┌─ Input material

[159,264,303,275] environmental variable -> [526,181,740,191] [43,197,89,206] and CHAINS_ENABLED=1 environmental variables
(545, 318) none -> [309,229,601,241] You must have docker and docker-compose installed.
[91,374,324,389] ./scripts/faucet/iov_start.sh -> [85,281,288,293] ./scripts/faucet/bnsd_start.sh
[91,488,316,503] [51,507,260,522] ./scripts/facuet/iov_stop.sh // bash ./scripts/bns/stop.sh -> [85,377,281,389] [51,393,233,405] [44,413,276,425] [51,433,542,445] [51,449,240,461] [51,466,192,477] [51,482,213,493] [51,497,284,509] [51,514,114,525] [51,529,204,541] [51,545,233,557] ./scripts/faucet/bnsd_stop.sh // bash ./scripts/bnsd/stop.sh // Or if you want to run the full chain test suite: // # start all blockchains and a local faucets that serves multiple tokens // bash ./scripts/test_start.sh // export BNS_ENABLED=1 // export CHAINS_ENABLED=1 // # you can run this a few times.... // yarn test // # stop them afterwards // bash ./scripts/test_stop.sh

└─
┌─ Input material

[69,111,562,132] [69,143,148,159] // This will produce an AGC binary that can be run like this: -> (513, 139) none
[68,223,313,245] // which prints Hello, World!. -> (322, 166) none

└─
┌─ Input material

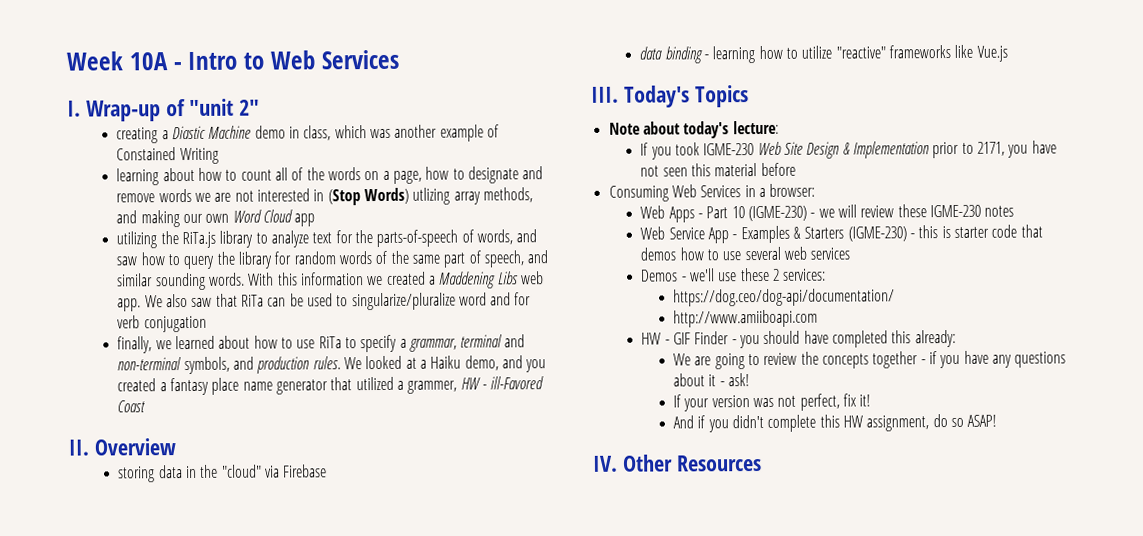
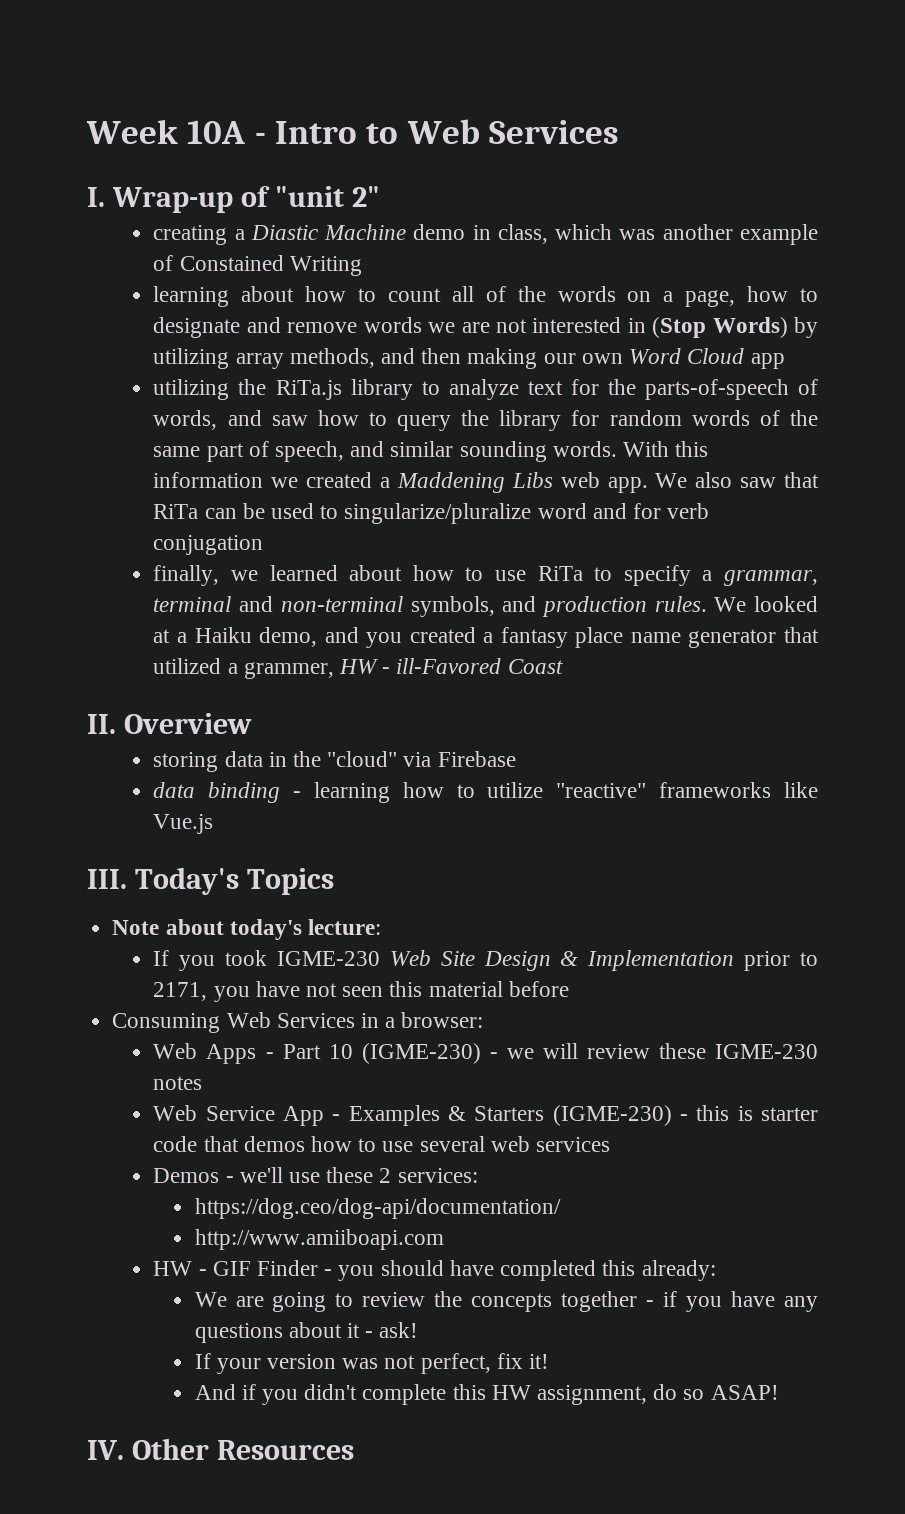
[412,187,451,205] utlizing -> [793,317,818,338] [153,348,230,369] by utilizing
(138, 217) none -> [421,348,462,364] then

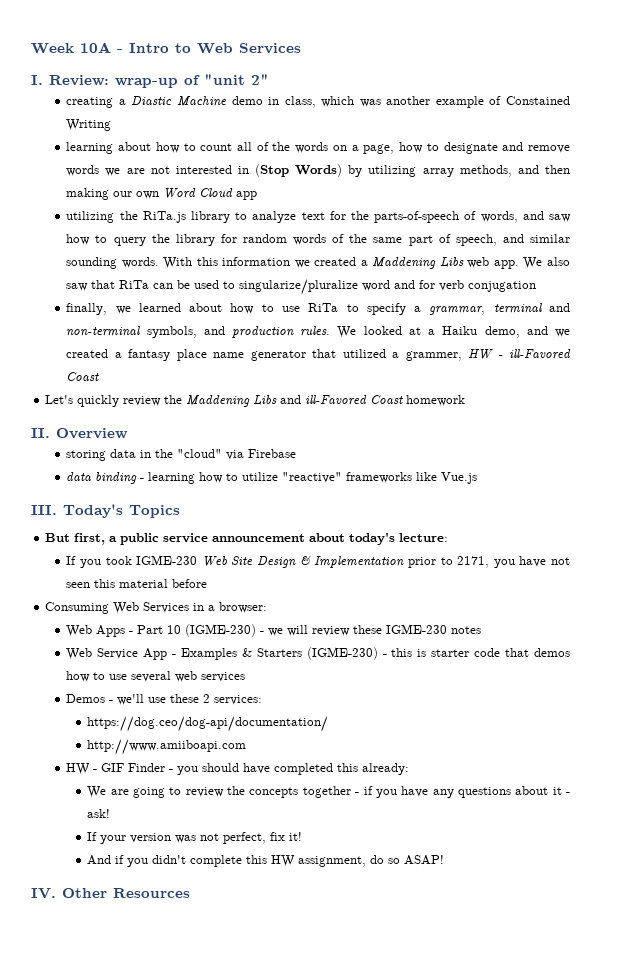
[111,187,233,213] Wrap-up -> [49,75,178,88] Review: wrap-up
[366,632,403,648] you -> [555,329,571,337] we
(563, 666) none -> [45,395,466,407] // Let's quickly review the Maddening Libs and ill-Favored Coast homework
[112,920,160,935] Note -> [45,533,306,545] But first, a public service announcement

└─

_Task goal_.
Write down exactly the span of lines above from the one containing "[159,264,303,275] environmental variable" to the one containing "[91,374,324,389] ./scripts/faucet/iov_start.sh ->", both ends included.

_Answer to this task_.
[159,264,303,275] environmental variable -> [526,181,740,191] [43,197,89,206] and CHAINS_ENABLED=1 environmental variables
(545, 318) none -> [309,229,601,241] You must have docker and docker-compose installed.
[91,374,324,389] ./scripts/faucet/iov_start.sh -> [85,281,288,293] ./scripts/faucet/bnsd_start.sh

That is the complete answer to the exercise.